Les Coréens excellent dans un domaine : la vitesse. Pour eux, c’est aller vite ou rien. Ils s’y consacrent à fond et sont devenus injouables pour les joueurs des autres pays, en particulier sur les jeux de type  » stratégie en temps réel (STR)  » où le nombre d’actions à la seconde est déterminant.

Et en Europe, qu’en est-il ? Greg Carette, journaliste spécialisé dans le jeu vidéo, lève un coin du voile.  » La Scandinavie a une très forte culture de l’e-Sport. Au Danermark, par exemple, la tv nationale organise des compétitions de Counter Strike : GO. En Islande aussi c’est bien développé. Si on descend dans le Sud, c’est plutôt du côté du Portugal qu’il faut regarder. Après, la France et l’Allemagne ont aussi de bonnes structures.  »

La Belgique n’est pas en reste même si elle ne fait pas encore le poids face à ces poids lourds, mondiaux comme européens.  » L’an dernier, il s’est passé beaucoup de choses, notamment du côté francophone « , assure Greg Carette.  » La Flandre est déjà bien avancée. Mais dans le sud du pays, en quelques mois, on a vu plusieurs bars d’e-Sports ouvrir, des structures se former et d’autres grandir, que ce soit à Bruxelles, à Charleroi, à Namur. Cela va très vite. « 

Bientôt aux JO ?

Au fil des mois, des années, l’e-Sport gagne en popularité mais aussi en crédibilité. Les mentalités évoluent et certains envisagent de donner une dimension supplémentaire à ce sport en l’intégrant au programme des Jeux Olympiques. Un premier pas fut effectué en 2016 quand le CIO et l’Agence Mondiale Antidopage ont reconnu son statut de sport à part entière.

Verra-t-on des compétitions d’e-Sport à Paris, pour les JO de 2024 ? Tony Estanguet, triple médaillé d’or aux JO en canoë et co-président du comité de candidature de la Ville Lumière, est prêt à ouvrir le débat.  » On doit se pencher dessus parce qu’on ne peut pas l’ignorer et dire  » cen’est pas nous « , ce n’est pas compatible avec les Jeux Olympiques « , expliquait-il en 2017 à Associated Press.

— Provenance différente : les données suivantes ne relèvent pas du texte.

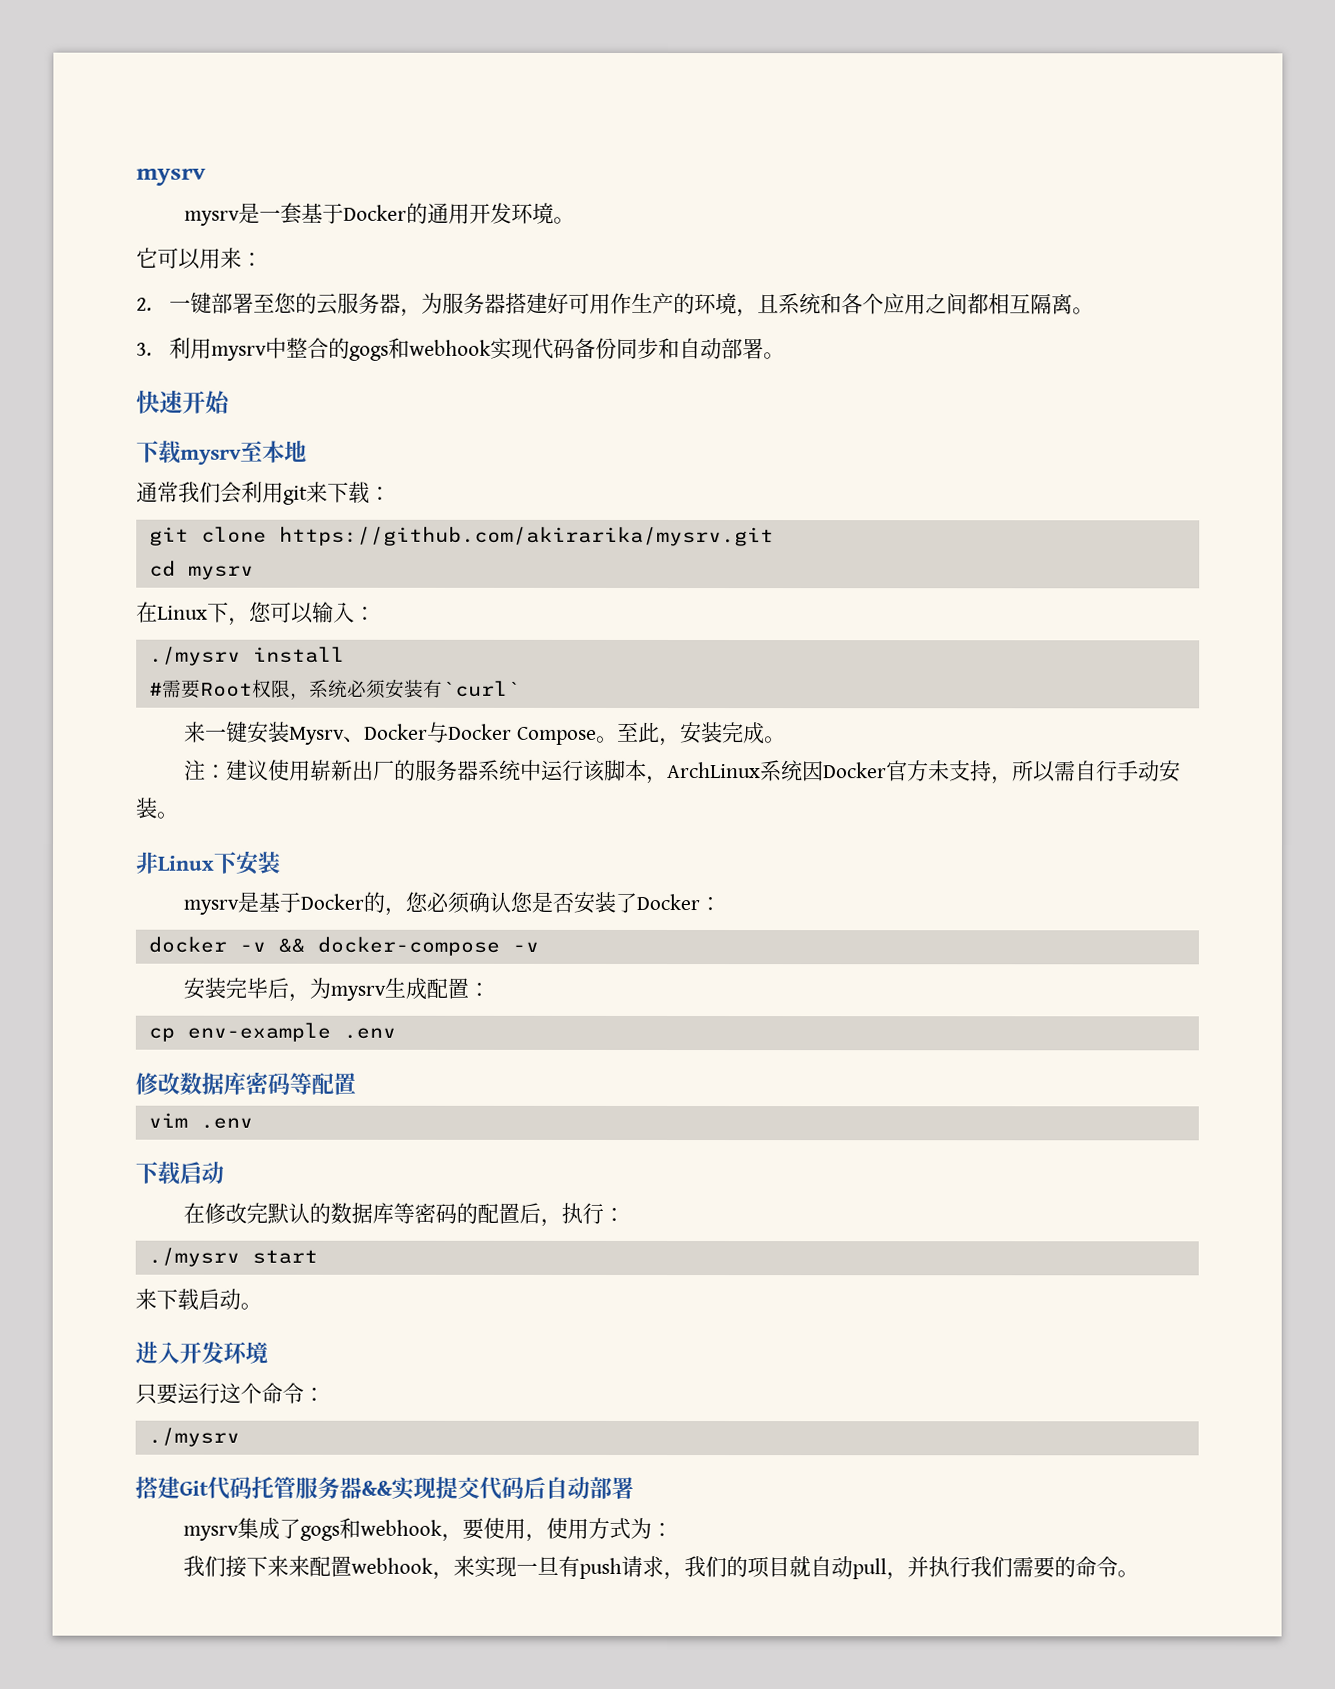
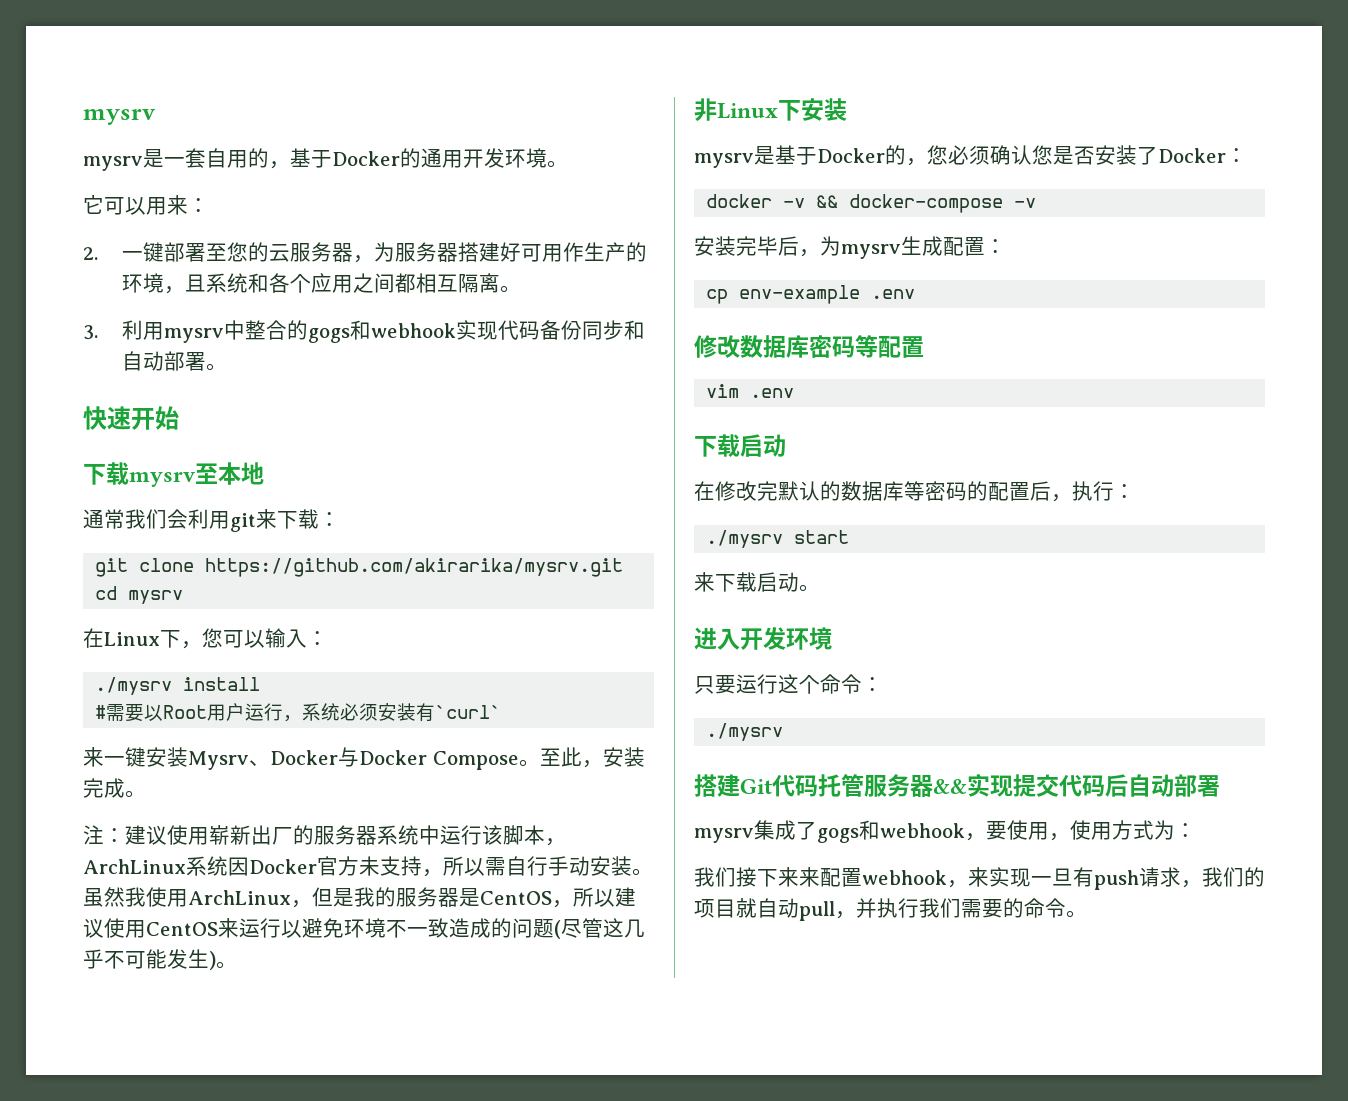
(302, 213) none -> [206,148,290,169] 自用的，
[199,679,291,698] Root权限 -> [144,703,284,721] 以Root用户运行
(179, 815) none -> [83,887,636,908] [83,918,645,939] [83,949,237,970] 虽然我使用ArchLinux，但是我的服务器是CentOS，所以建议使用CentOS来运行以避免环境不一致造成的问题(尽管这几乎不可能发生)。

 » Les jeunes s’intéressent à l’e-Sport et ce genre de choses. Donc oui, faisons de même, rencontrons ses représentants, voyons si l’on peut établir des liens ou pas. Je ne veux pas dire non tout de suite. Je pense que c’est intéressant qu’on discute tous ensemble pour mieux comprendre comment ça fonctionne et pourquoi l’e-Sport a autant de succès.  »

Si tel devait être le cas, il resterait encore à déterminer quels jeux seraient en compétition à Paris.